((
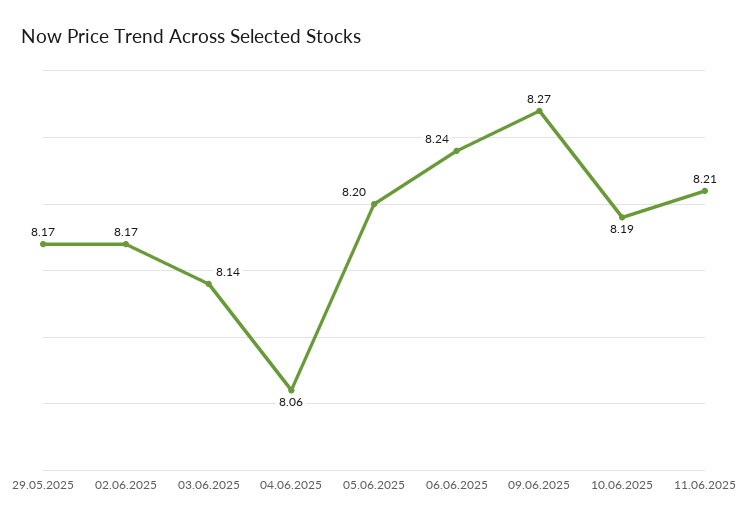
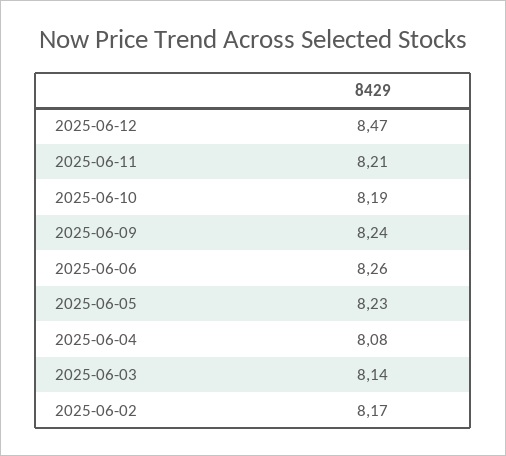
29.05.2025: 8.17 -> none
04.06.2025: 8.06 -> 8.08
05.06.2025: 8.2 -> 8.23
06.06.2025: 8.24 -> 8.26
09.06.2025: 8.27 -> 8.24
2025-06-12: none -> 8.47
))
▸ YOUR GOAL
Pull out all lines from the entries above that include the word "none".

▸ RESPONSE FOR THIS EXERCISE
29.05.2025: 8.17 -> none
2025-06-12: none -> 8.47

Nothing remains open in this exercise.